**WHAT YOU NEED TO DO:** The data that follows must be transcribed in full and exactly, minus the pictures.

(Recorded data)
----

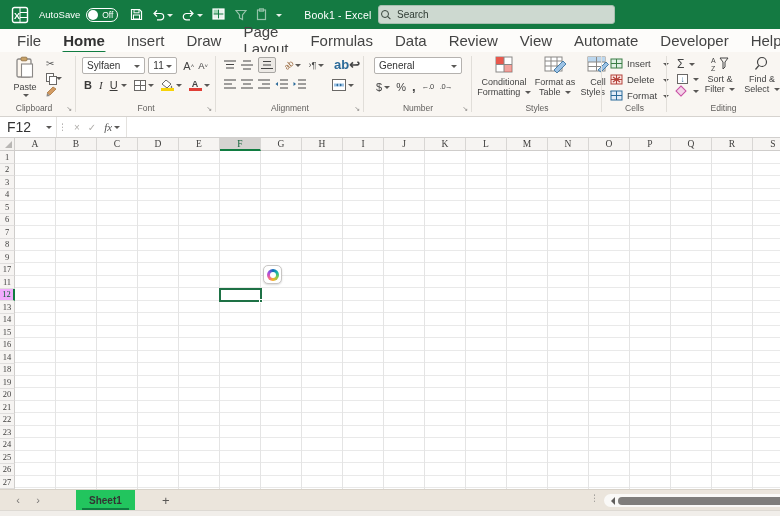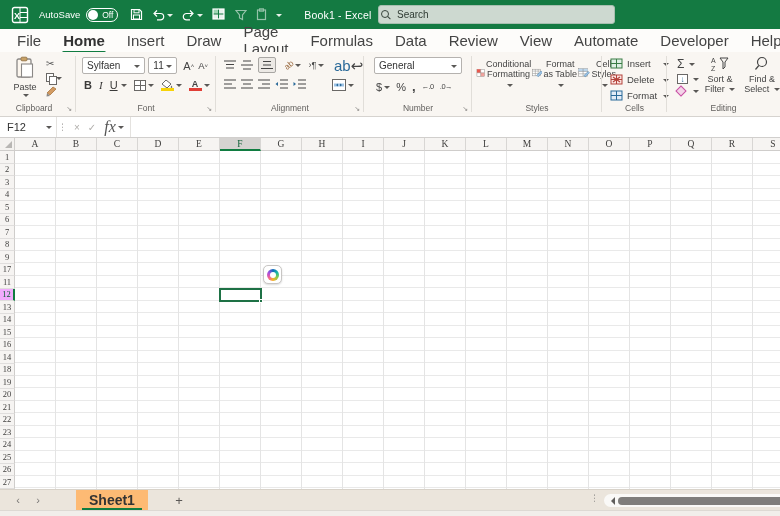"ab↩" span { font-size: 15px -> 13px; font-weight: none -> bold }
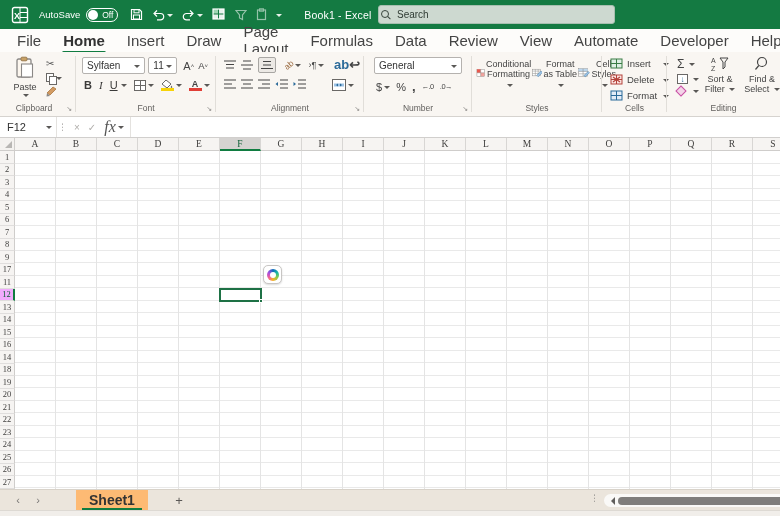"Conditional Formatting" .style-btn { flex-direction: none -> column }
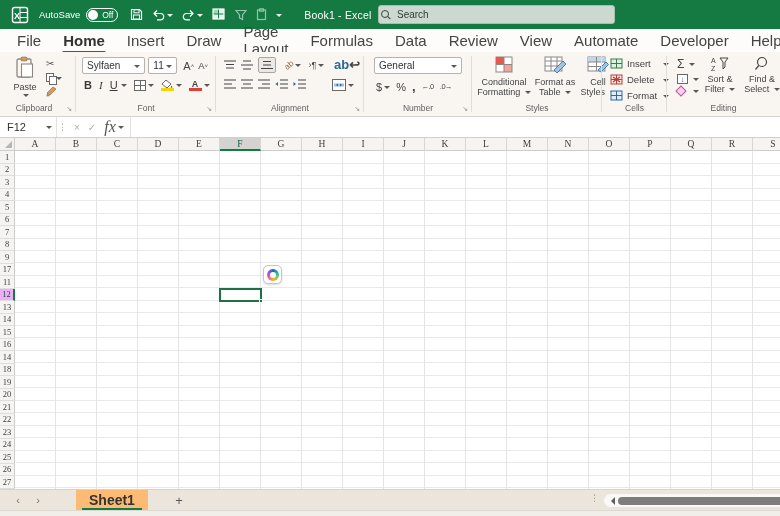"F12" .namebox { font-size: 11px -> 14px }
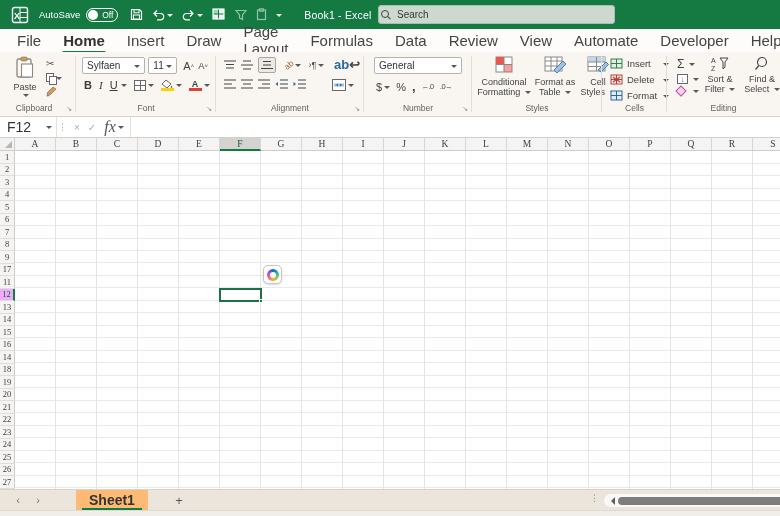"fx" .fb-fx { font-size: 16px -> 11px }
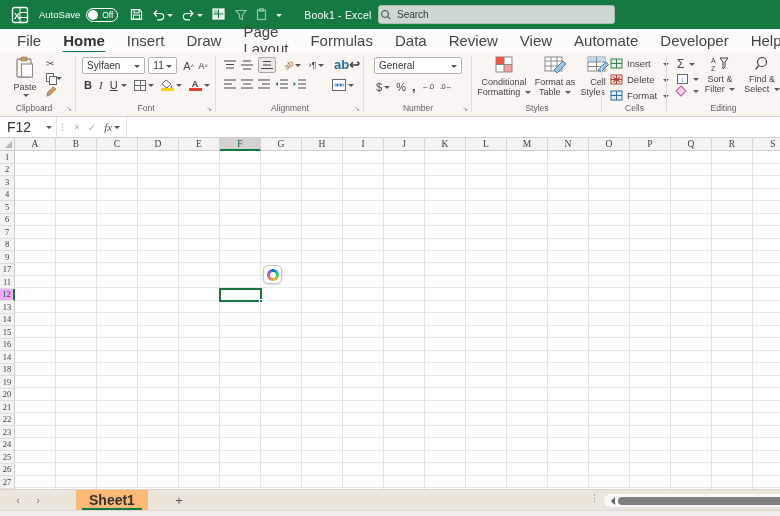"Sheet1" .sheettab { background: #fdba74 -> #22c55e; font-size: 14px -> 10px }
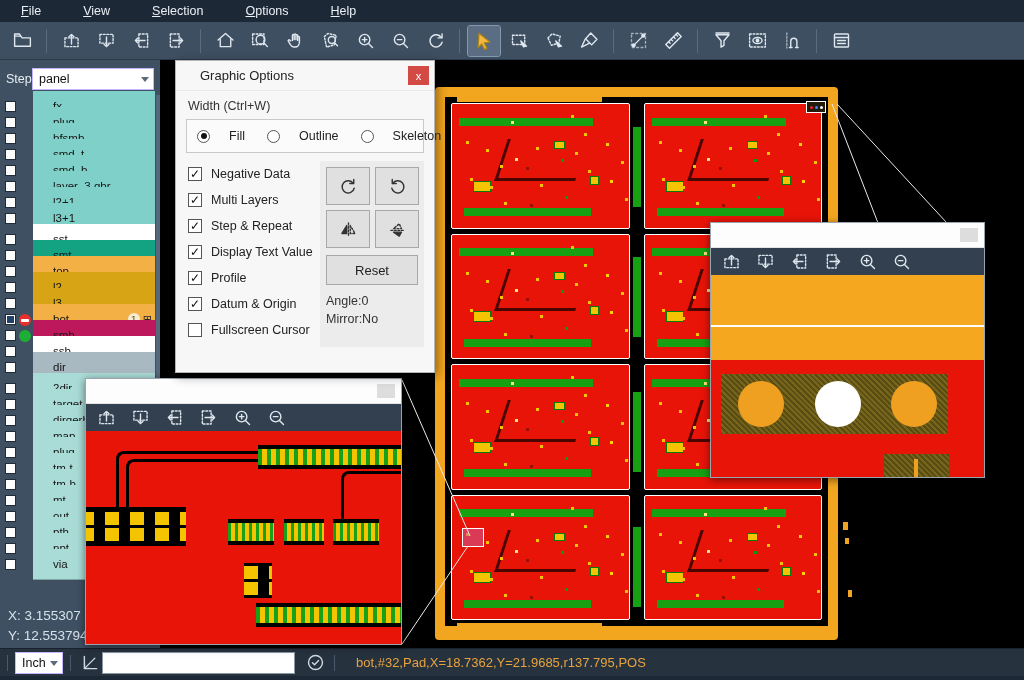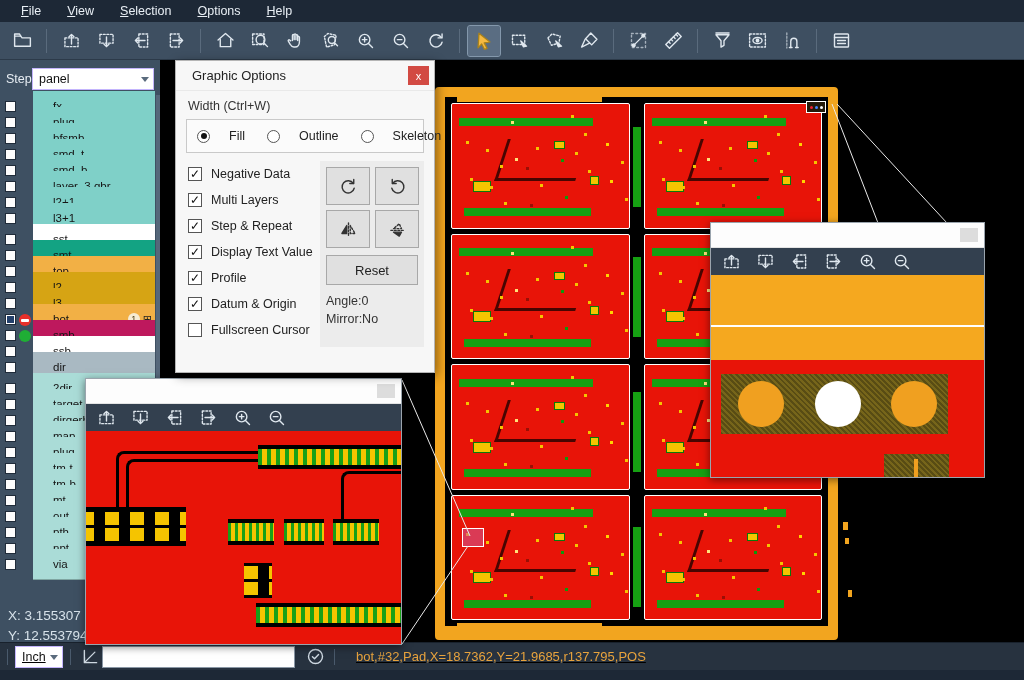"File" .menubar { gap: 4px -> 20px }
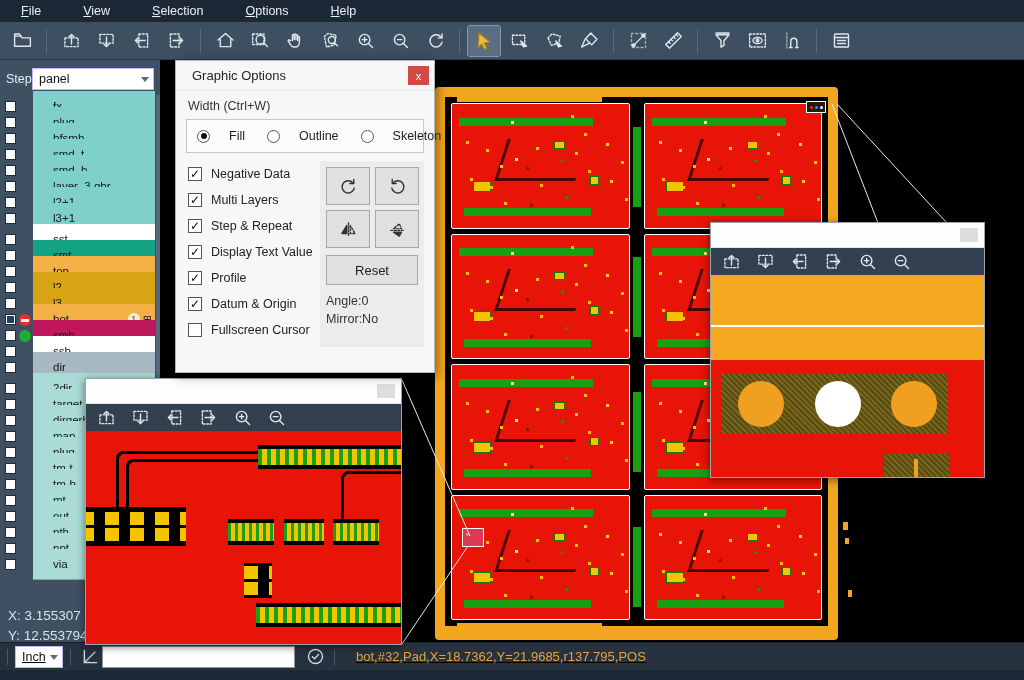"Graphic Options" .dlg-title { padding-left: 16px -> 24px }
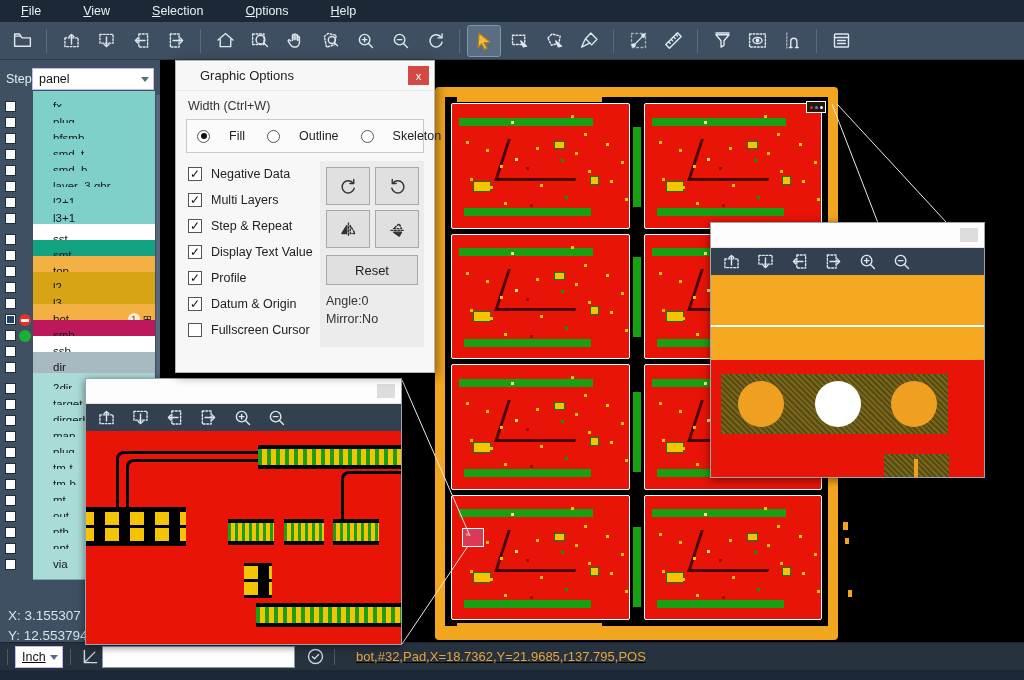"Inch" .statusbar { bottom: 10px -> 4px; text-decoration: underline -> none }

----

**RESPONSE:**
"ab↩" span { font-size: 15px -> 13px; font-weight: none -> bold }
"Conditional Formatting" .style-btn { flex-direction: none -> column }
"F12" .namebox { font-size: 11px -> 14px }
"fx" .fb-fx { font-size: 16px -> 11px }
"Sheet1" .sheettab { background: #fdba74 -> #22c55e; font-size: 14px -> 10px }
"File" .menubar { gap: 4px -> 20px }
"Graphic Options" .dlg-title { padding-left: 16px -> 24px }
"Inch" .statusbar { bottom: 10px -> 4px; text-decoration: underline -> none }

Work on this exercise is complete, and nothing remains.